◆ RECORDS ◆
_ _ _ _
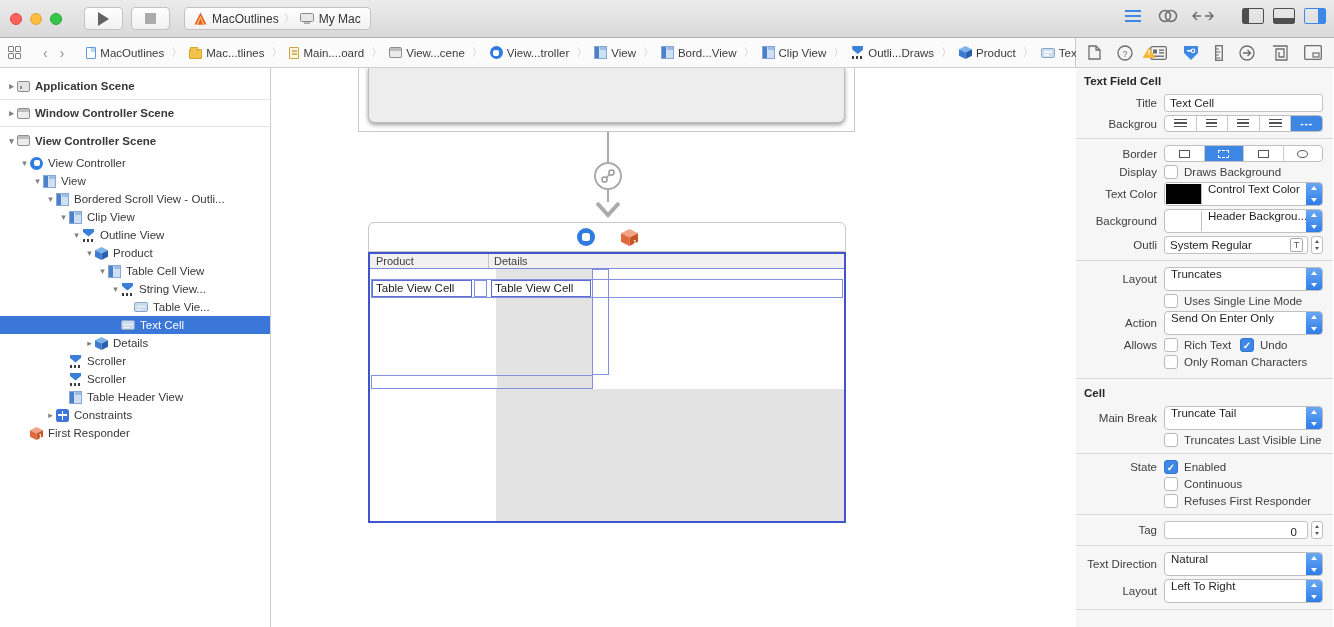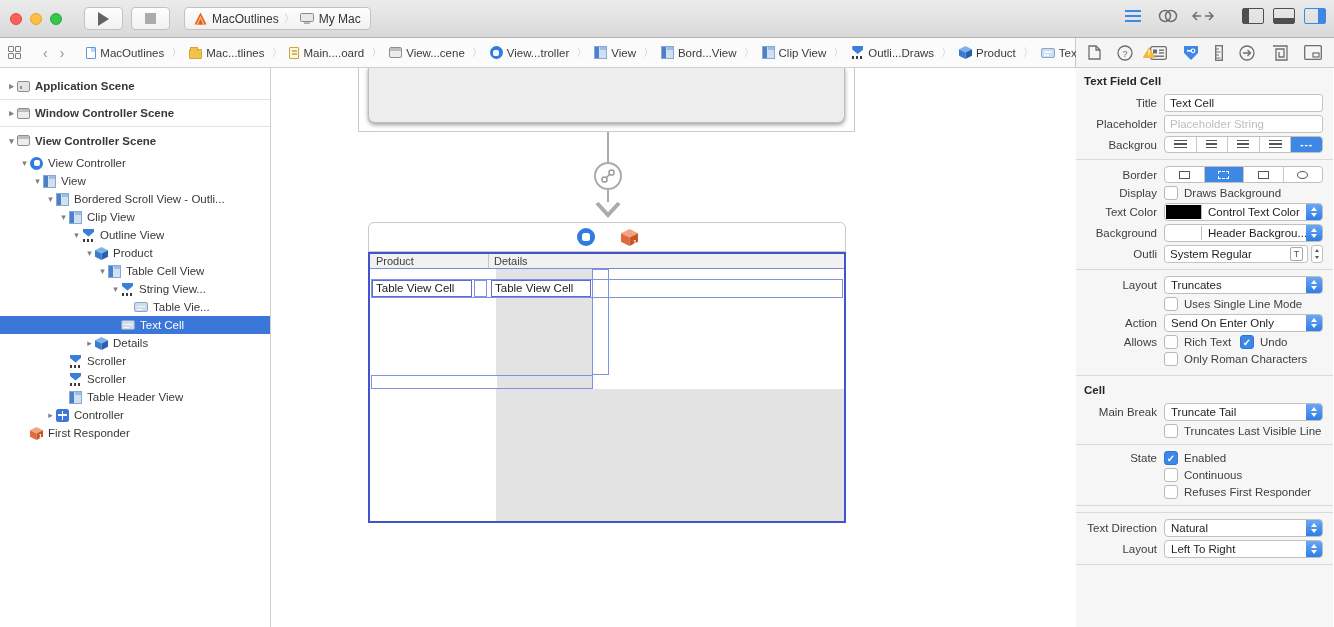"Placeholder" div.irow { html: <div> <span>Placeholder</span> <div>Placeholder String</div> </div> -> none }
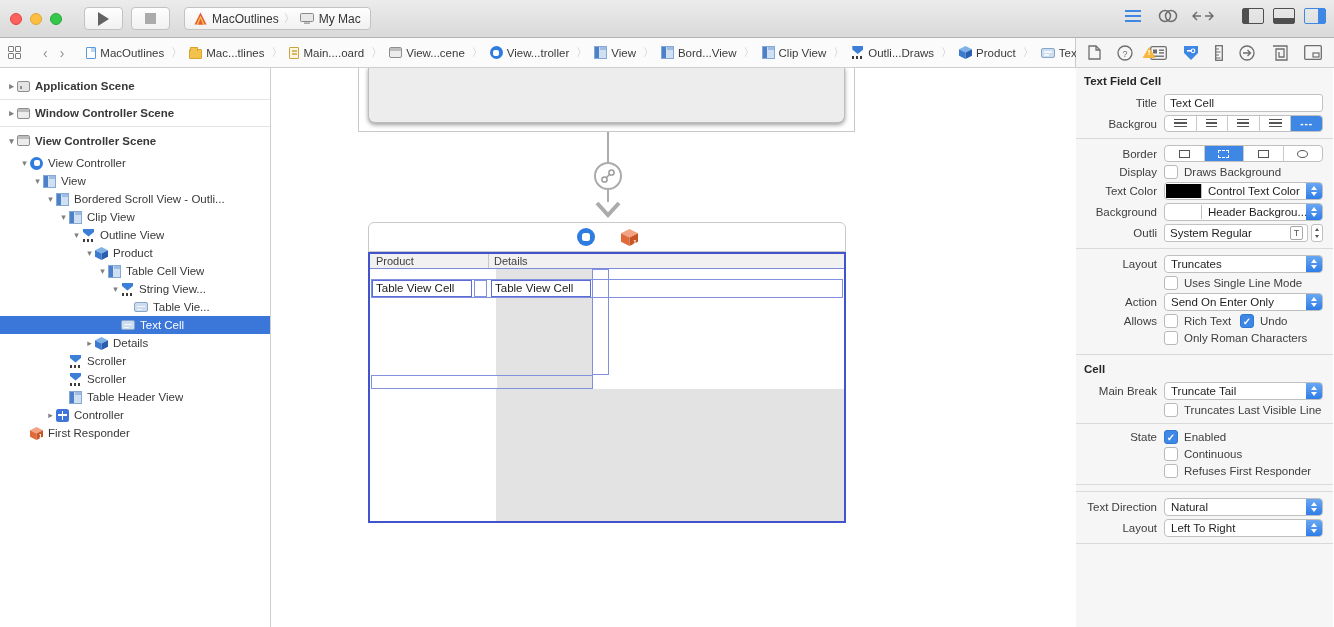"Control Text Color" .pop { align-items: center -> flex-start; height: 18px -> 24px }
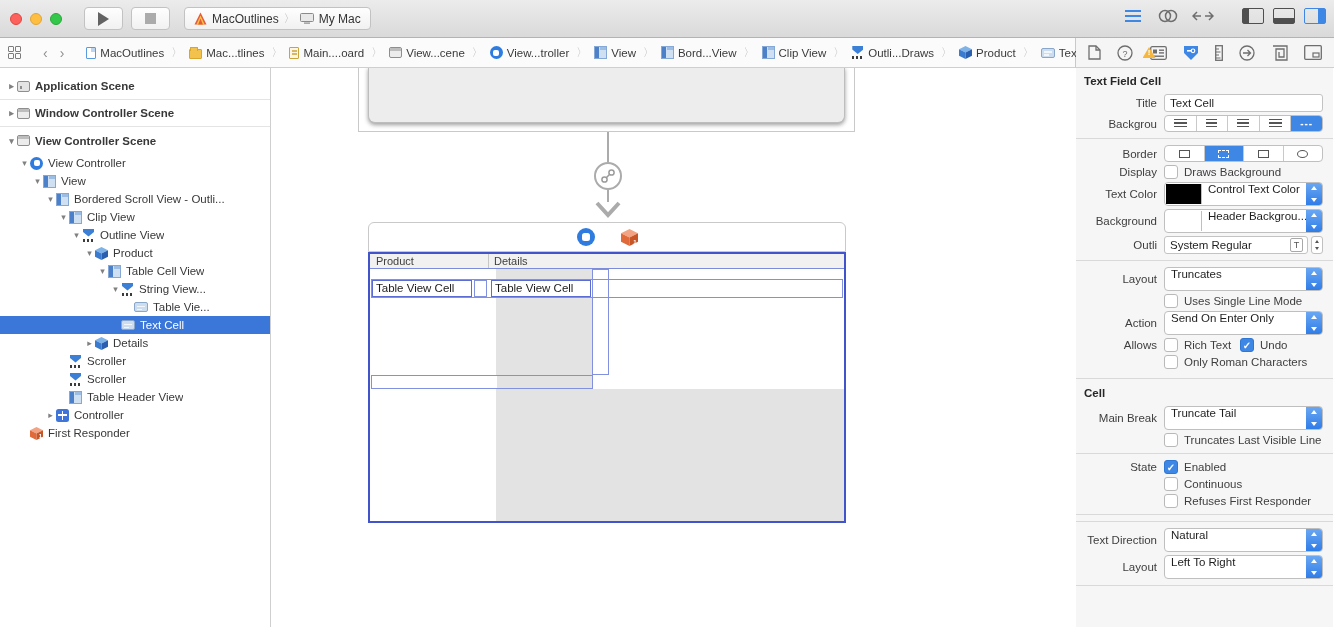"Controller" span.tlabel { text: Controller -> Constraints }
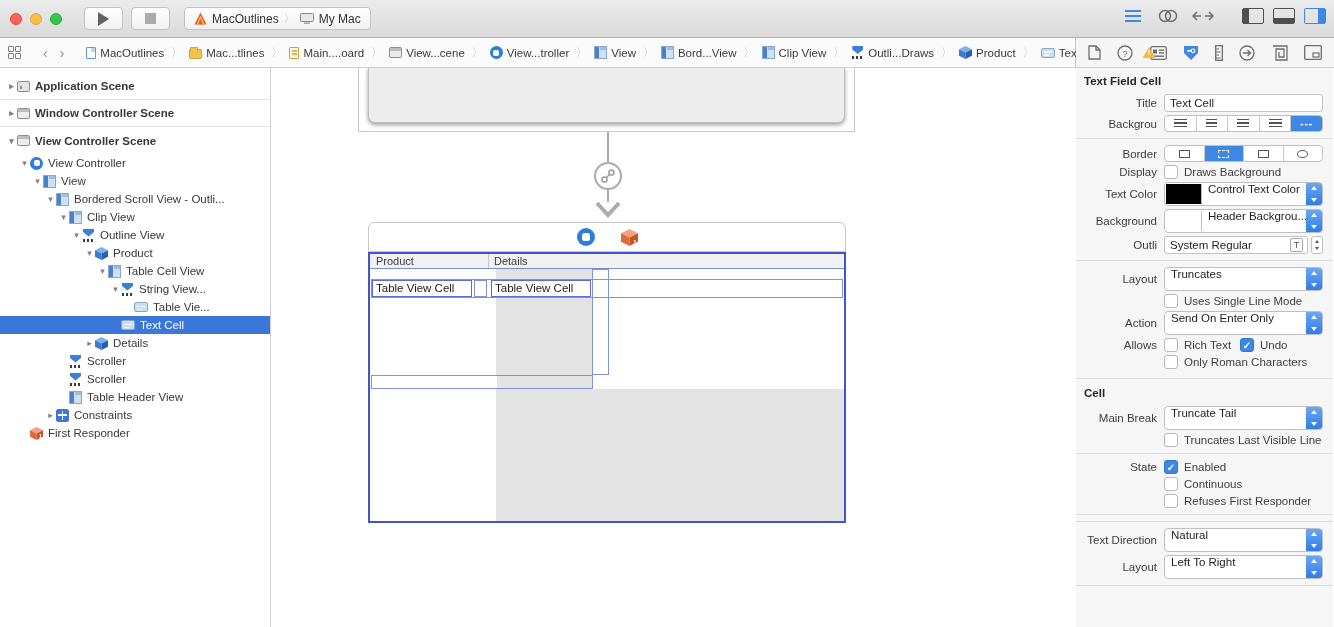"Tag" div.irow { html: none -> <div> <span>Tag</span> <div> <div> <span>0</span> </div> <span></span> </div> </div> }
_ _ _ _
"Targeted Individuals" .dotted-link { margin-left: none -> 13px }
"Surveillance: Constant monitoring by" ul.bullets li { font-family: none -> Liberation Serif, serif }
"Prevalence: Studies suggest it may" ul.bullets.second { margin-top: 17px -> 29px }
_ _ _ _
◆ DIRECTIONS FOR THIS TASK ◆
Where the listing above has a line with "margin-left: none ->", start there, and output every line exactly through the line with "Studies suggest it", which is also included.

◆ SOLUTION BELOW ◆
"Targeted Individuals" .dotted-link { margin-left: none -> 13px }
"Surveillance: Constant monitoring by" ul.bullets li { font-family: none -> Liberation Serif, serif }
"Prevalence: Studies suggest it may" ul.bullets.second { margin-top: 17px -> 29px }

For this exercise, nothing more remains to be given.